Work to complete:
Each line below from the one containing "[87,1235,114,1245] ### -> (306, 1554) none" through the one containing "(545, 1348) none -> (652, 1846) //" should be output exactly as it stands, and no other line should appear.
┄┄┄┄┄┄┄┄┄┄
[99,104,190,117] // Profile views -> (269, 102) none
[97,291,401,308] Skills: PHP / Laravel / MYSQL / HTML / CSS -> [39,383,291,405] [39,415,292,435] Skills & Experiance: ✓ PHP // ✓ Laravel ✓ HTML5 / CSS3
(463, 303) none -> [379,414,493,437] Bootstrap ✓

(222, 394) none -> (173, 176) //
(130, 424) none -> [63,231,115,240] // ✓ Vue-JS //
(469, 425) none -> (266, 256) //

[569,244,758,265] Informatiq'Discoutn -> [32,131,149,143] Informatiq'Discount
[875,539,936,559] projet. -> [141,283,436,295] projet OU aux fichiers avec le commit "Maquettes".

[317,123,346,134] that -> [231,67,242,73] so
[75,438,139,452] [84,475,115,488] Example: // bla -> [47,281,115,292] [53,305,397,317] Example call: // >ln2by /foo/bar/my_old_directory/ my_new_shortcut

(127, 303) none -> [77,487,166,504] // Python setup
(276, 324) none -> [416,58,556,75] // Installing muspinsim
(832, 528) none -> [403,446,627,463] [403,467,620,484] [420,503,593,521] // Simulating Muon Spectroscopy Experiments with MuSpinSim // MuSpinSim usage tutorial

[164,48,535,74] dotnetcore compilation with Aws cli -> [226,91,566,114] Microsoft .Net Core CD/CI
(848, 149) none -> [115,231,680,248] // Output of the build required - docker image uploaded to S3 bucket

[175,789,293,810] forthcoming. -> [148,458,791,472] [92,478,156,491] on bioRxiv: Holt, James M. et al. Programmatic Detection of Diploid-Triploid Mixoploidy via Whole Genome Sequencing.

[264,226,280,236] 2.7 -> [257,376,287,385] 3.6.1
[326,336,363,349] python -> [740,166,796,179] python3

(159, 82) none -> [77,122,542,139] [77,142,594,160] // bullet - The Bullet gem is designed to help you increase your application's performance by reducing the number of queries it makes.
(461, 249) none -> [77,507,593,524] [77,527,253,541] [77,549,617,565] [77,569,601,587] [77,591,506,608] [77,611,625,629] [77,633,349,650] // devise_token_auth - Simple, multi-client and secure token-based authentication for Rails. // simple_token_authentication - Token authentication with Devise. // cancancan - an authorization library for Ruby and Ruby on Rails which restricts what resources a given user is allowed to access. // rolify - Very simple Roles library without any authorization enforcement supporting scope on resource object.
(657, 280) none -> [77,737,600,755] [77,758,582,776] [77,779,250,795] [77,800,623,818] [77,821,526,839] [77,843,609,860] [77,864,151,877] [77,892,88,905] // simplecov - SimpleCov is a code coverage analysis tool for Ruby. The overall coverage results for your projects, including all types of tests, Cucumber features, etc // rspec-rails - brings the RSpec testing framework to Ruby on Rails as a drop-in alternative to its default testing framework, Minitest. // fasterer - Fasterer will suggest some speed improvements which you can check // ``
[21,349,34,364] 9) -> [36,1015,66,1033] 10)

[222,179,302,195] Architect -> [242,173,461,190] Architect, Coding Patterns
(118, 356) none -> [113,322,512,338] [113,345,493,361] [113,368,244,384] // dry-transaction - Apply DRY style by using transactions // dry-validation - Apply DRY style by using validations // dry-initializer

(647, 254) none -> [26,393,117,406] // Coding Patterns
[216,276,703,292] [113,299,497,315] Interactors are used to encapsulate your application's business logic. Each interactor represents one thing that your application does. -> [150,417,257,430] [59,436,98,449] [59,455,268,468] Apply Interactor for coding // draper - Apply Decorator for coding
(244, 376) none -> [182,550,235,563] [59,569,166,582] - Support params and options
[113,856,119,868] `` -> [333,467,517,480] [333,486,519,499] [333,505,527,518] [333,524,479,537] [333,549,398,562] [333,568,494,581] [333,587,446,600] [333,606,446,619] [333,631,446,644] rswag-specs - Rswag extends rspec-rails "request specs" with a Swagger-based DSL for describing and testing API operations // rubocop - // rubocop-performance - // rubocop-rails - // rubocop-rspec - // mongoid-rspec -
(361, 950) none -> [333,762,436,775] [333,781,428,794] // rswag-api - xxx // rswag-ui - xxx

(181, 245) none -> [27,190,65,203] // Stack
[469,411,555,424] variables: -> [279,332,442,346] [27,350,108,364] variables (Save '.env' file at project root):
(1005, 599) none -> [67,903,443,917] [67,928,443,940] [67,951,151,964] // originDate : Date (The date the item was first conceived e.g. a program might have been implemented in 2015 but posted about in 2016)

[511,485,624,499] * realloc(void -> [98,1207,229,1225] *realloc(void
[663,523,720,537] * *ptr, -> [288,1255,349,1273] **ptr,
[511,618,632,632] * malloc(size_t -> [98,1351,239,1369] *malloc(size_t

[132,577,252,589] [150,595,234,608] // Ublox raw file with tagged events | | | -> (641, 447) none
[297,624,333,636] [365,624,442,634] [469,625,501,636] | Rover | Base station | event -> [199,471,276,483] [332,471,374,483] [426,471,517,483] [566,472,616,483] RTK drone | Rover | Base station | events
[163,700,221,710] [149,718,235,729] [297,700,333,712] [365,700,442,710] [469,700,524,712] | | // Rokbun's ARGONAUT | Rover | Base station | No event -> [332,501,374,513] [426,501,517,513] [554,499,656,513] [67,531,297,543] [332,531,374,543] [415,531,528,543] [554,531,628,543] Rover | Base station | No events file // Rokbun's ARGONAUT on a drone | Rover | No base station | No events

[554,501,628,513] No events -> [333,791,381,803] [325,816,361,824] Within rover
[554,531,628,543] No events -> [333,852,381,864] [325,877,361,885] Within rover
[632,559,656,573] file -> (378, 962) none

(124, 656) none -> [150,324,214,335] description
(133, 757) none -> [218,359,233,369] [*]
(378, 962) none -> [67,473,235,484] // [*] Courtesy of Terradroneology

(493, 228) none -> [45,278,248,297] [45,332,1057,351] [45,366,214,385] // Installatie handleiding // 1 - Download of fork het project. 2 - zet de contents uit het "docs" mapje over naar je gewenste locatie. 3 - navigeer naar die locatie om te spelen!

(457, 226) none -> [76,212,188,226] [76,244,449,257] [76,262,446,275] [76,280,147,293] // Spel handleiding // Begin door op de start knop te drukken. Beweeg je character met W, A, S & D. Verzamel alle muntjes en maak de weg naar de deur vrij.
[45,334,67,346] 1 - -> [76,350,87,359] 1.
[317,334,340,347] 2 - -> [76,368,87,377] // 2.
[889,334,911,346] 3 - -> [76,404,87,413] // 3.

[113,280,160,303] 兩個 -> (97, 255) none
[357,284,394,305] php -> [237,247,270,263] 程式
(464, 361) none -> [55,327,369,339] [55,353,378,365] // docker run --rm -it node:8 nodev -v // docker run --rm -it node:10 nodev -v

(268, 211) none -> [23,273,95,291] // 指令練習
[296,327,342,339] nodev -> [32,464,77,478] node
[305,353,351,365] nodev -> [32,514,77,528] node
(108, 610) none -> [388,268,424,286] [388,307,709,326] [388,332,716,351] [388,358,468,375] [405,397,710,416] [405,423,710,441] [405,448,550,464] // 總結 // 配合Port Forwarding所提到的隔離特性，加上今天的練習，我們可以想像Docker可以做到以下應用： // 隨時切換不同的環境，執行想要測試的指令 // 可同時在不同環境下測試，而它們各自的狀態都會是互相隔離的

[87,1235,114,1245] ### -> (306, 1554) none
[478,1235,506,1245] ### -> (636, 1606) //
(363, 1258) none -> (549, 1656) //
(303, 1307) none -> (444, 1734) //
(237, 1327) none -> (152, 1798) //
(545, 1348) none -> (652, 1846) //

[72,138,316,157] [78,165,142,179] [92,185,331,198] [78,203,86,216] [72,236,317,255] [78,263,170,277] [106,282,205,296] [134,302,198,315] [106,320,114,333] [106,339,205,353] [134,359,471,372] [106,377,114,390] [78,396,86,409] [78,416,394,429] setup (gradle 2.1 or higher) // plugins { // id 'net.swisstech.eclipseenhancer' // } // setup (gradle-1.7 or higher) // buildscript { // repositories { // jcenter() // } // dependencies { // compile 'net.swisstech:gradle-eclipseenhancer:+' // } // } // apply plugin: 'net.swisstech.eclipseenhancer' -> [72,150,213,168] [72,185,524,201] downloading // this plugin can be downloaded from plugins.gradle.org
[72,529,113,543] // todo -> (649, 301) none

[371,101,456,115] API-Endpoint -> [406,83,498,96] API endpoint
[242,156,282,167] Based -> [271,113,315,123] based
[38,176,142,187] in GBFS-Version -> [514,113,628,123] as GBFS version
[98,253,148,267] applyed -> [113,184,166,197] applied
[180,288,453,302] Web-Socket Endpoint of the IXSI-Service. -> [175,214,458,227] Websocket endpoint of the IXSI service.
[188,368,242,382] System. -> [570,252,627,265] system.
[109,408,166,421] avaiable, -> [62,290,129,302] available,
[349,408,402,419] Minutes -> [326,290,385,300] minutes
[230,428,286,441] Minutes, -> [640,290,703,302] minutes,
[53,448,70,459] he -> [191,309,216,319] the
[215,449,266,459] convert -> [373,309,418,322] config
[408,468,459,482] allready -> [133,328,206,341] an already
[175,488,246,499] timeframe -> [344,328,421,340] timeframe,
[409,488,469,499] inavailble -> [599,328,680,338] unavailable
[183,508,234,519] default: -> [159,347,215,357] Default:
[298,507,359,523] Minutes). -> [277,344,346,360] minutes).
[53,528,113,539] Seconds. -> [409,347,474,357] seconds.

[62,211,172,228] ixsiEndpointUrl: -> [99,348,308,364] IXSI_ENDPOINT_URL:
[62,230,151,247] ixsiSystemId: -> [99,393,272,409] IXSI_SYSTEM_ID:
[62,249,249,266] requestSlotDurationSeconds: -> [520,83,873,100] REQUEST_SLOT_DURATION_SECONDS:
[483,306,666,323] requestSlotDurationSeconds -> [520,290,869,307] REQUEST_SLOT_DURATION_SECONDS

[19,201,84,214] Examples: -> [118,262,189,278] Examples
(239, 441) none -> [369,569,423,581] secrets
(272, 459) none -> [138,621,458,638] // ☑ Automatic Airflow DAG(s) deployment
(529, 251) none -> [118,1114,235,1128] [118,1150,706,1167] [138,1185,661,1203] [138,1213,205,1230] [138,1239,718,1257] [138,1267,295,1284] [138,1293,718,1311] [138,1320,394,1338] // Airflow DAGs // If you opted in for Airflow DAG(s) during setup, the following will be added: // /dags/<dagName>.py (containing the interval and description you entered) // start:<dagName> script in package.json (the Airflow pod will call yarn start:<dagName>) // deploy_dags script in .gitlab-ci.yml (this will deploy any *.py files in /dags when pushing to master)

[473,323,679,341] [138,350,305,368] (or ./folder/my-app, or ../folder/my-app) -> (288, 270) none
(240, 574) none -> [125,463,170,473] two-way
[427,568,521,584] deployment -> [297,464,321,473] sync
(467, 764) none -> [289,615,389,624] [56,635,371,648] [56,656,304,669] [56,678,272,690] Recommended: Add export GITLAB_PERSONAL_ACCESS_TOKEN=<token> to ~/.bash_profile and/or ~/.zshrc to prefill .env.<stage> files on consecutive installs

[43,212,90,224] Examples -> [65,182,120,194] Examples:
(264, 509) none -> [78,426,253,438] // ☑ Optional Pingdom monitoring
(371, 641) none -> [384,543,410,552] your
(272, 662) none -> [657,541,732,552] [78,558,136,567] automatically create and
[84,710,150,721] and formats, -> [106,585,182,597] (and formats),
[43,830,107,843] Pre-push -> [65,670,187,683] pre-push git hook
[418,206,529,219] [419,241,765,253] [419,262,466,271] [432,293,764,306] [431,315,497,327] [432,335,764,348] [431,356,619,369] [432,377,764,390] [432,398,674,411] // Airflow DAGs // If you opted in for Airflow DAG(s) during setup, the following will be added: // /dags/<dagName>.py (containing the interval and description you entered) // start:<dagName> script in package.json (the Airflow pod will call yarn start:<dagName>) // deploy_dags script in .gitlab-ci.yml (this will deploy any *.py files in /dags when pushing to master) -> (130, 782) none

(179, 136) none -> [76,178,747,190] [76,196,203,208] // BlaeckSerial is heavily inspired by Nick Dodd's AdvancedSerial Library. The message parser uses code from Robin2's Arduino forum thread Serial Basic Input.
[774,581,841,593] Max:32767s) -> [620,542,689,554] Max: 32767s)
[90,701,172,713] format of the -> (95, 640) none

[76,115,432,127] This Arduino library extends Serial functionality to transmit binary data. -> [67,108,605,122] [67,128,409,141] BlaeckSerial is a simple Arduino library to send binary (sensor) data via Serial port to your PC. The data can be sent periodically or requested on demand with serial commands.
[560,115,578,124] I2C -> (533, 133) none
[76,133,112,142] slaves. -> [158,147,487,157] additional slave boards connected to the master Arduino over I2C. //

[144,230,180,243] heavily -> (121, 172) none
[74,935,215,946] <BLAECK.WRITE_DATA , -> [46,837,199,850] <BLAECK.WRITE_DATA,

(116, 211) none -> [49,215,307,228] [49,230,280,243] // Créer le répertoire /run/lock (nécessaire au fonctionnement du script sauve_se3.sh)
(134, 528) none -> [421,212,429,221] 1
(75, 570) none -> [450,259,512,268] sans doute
┄┄┄┄┄┄┄┄┄┄
Exercise response:
[87,1235,114,1245] ### -> (306, 1554) none
[478,1235,506,1245] ### -> (636, 1606) //
(363, 1258) none -> (549, 1656) //
(303, 1307) none -> (444, 1734) //
(237, 1327) none -> (152, 1798) //
(545, 1348) none -> (652, 1846) //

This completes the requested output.